Metal ion (1mM)	Relative activity (%)
None	100
NiCl ₂	1.1
BaCl ₂	106.0
SnCl ₂	99.8
AlCl ₃	95.6
CdSO ₄	2.4
MnCl ₂	18.2
CuCl ₂	3.6
ZnCl ₂	5.8
CoCl ₂	94.2
MgCl ₂	102.0
CaCl ₂	103.0
HgCl ₂	0.3

Table 3. Effect of detergents on NADS Ⅱ activity

Detergent (0.1%)	Relative activity (%)
None	100
Adekatol SO–120	108.2
SO–145	106.9
Brig 35	107.5
Cation DT–205	10.5
FB	11.8
Cetylpyridinium chloride	1.6
Sodium dodecyl sulfate	2.3
Tween 80	102.3
Cholic acid	105.6
Cetyltrimethyl ammonium chloride	4.2
Span 85	104.6
Sodium laurylbenzene sulfonate	6.5

Fig.1 pH Optimum

〇: 3,3-Dimethylglutarate-NaOH buffer
●: Tris-HCI buffer
□: Glycine-NaOH buffer

Fig.2 pH Stability

37℃, 15min
〇: 3,3-Dimethylglutarate-NaOH buffer
●: Tris-HCI buffer
□: Glycine-NaOH buffer

Fig.3 Optimum Temperature

pH 8.0
100 mM Tris-HCI buffer

Fig.4 Thermal Stability

pH 7.5, 10min.
100 mM Tris-HCI buffer

Assay

Principle

The assay is based on the increase in absorbance at 340 nm as the formation of NADH proceeds in the following reactions:

	NADS Ⅱ
Deamido–NAD+NH₄⁺+ATP	→	NAD⁺+AMP+PPi
	Mg²⁺
	3α–HSD Ⅱ
NAD⁺+Cholic acid	→	3 –Oxo–cholic acid+NADH

NAD:Nicotineamido adenine dinucleotide
ATP:Adenosine triphosphate

Unit definition

One unit is defined as the amount of enzyme which converts 1 μmole of deamido–NAD to NAD⁺ per minute at 37℃ under the conditions specified in the assay procedure.

Reagents

Reaction mixture

1 M Diethanolamine–HCl buffer pH 9.5	0.20 ml
20 mM Deamido–NAD solution	0.20 ml
0.2 M ATP solution pH 7.0	0.15 ml
0.1 M MgCl₂ solution	0.30 ml
0.1 M NH₄Cl solution	0.30 ml
200 U/ml 3α–HSD Ⅱ solution	0.20 ml
50 mM Sodium cholate solution	0.40 ml
Distilled water	0.25 ml

Reaction stopper
0.3 M EDTA solution pH 9.5
EDTA: Ethylenediamine tetraacetic acid
Enzyme dilution buffer
20 mM Bicine–NaOH buffer pH 8.5
Reagents
Diethanolamine:
FUJIFILM Wako Pure Chemical Corporation
Special grade #093–03115
Deamido–NAD: Oriental Yeast Co., Ltd.
ATP: Kyowa Hakko Co., Ltd.
3α–HSD Ⅱ: Asahi Kasei Pharma Corporation　#T–58

Sodium cholate: Tokyo Kasei Kogyo Co., Ltd.
Special grade　#C 0325
EDTA (2Na・2H₂O) : KISHIDA CHEMICAL Co., Ltd.
#060–29133
Bicine: Dojindo Laboratories　#347–03282

Enzyme solution

Accurately weigh about 20 mg of the sample and add enzyme dilution buffer to make a total of 20 ml. Dilute it with enzyme dilution buffer to adjust the concentration to within 0.3–0.7 U/ml.

Procedure

Pipette accurately 2.0 ml of reaction mixture into a small test tube and preincubate at 37℃.
After 5 min, add exactly 50 μl of enzyme solution and mix to start the reaction at 37℃.

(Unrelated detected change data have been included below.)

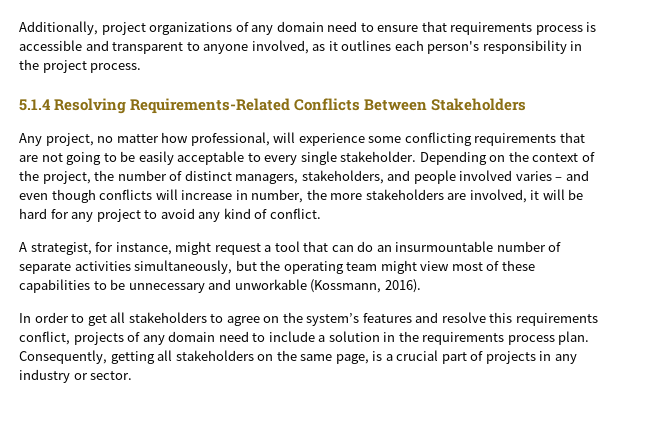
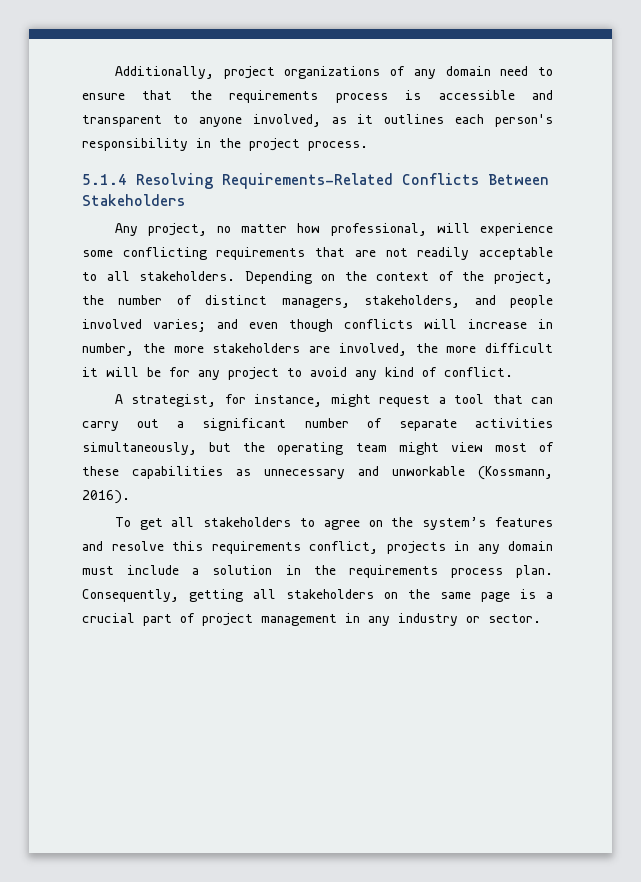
- Additionally, project organizations of any domain need to ensure that requirements process is accessible and transparent to anyone involved, as it outlines each person's responsibility in the project process.
+ Additionally, project organizations of any domain need to ensure that the requirements process is accessible and transparent to anyone involved, as it outlines each person's responsibility in the project process.
- Any project, no matter how professional, will experience some conflicting requirements that are not going to be easily acceptable to every single stakeholder.
+ Any project, no matter how professional, will experience some conflicting requirements that are not readily acceptable to all stakeholders.
- Depending on the context of the project, the number of distinct managers, stakeholders, and people involved varies – and even though conflicts will increase in number, the more stakeholders are involved, it will be hard for any project to avoid any kind of conflict.
+ Depending on the context of the project, the number of distinct managers, stakeholders, and people involved varies; and even though conflicts will increase in number, the more stakeholders are involved, the more difficult it will be for any project to avoid any kind of conflict.
- A strategist, for instance, might request a tool that can do an insurmountable number of separate activities simultaneously, but the operating team might view most of these capabilities to be unnecessary and unworkable (Kossmann, 2016).
+ A strategist, for instance, might request a tool that can carry out a significant number of separate activities simultaneously, but the operating team might view most of these capabilities as unnecessary and unworkable (Kossmann, 2016).
- In order to get all stakeholders to agree on the system’s features and resolve this requirements conflict, projects of any domain need to include a solution in the requirements process plan.
+ To get all stakeholders to agree on the system’s features and resolve this requirements conflict, projects in any domain must include a solution in the requirements process plan.
- Consequently, getting all stakeholders on the same page, is a crucial part of projects in any industry or sector.
+ Consequently, getting all stakeholders on the same page is a crucial part of project management in any industry or sector.

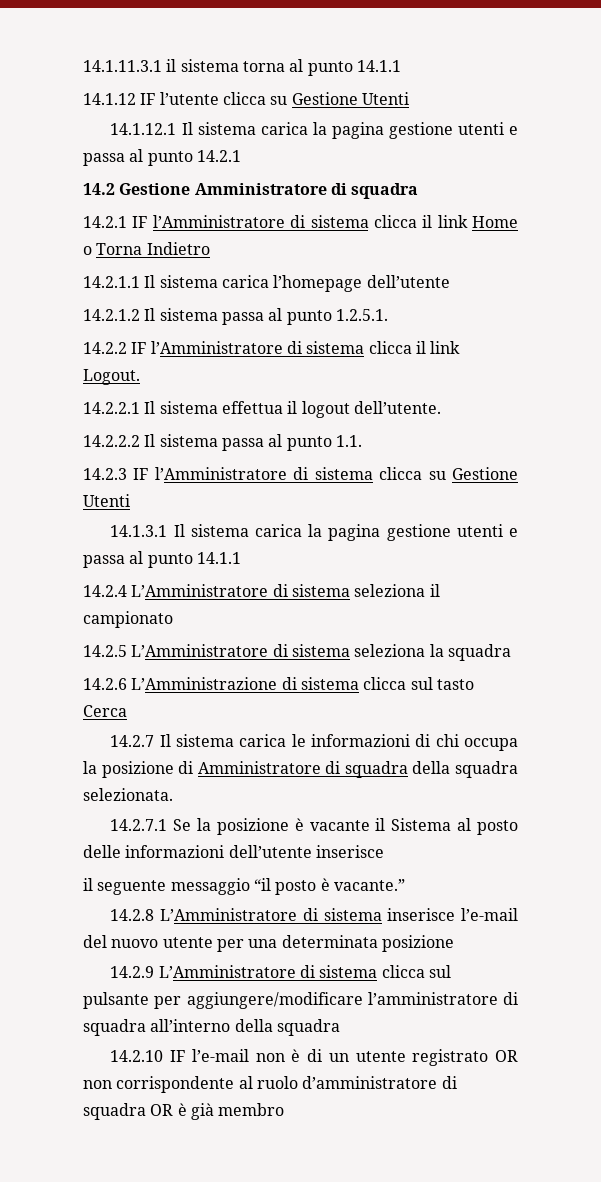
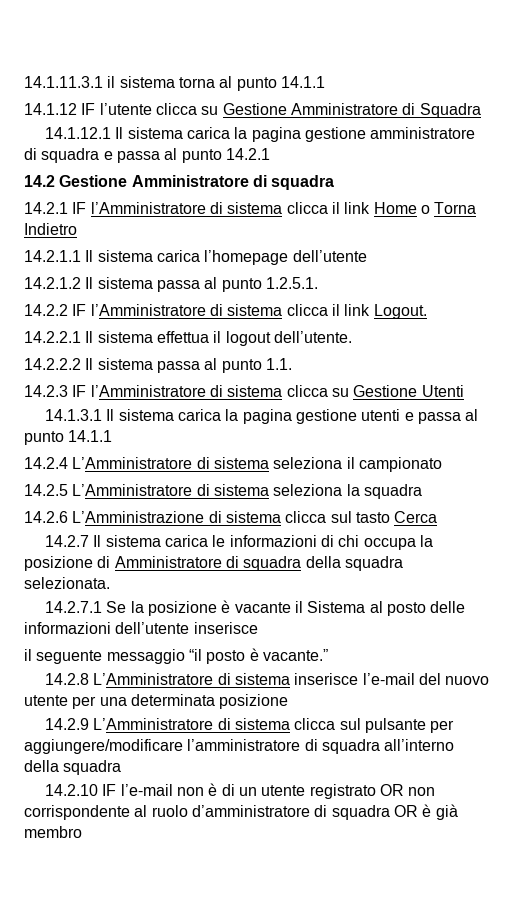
- 14.1.12 IF l’utente clicca su Gestione Utenti
+ 14.1.12 IF l’utente clicca su Gestione Amministratore di Squadra
- 14.1.12.1 Il sistema carica la pagina gestione utenti e passa al punto 14.2.1
+ 14.1.12.1 Il sistema carica la pagina gestione amministratore di squadra e passa al punto 14.2.1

※ In the case of a test blank, add 50 μl of enzyme dilution buffer in place of enzyme solution.
At 5 min after starting the reaction, add 1.0 ml of the reaction stopper to stop the reaction.
Measure the absorbance at 340 nm.

Absorbance sample : As

blank : Ab

0.130Abs ≦ △A = (As−Ab) ≦ 0.390 Abs

Calculation

Activity (U/mg of powder) = {(△A/5)/6.3} × 3.05/0.05 × 1/x

6.3:	millimolar extinction coefficient of NADH at 340 nm ( cm² /μmole)
5 :	reaction time (min)
3.05 :	final volume (ml)
0.05 :	volume of enzyme solution (ml)
X :	concentration of the sample in enzyme solution ( mg/ml)

Storage

Storage at−20℃ in the presence of a desiccant is recommended.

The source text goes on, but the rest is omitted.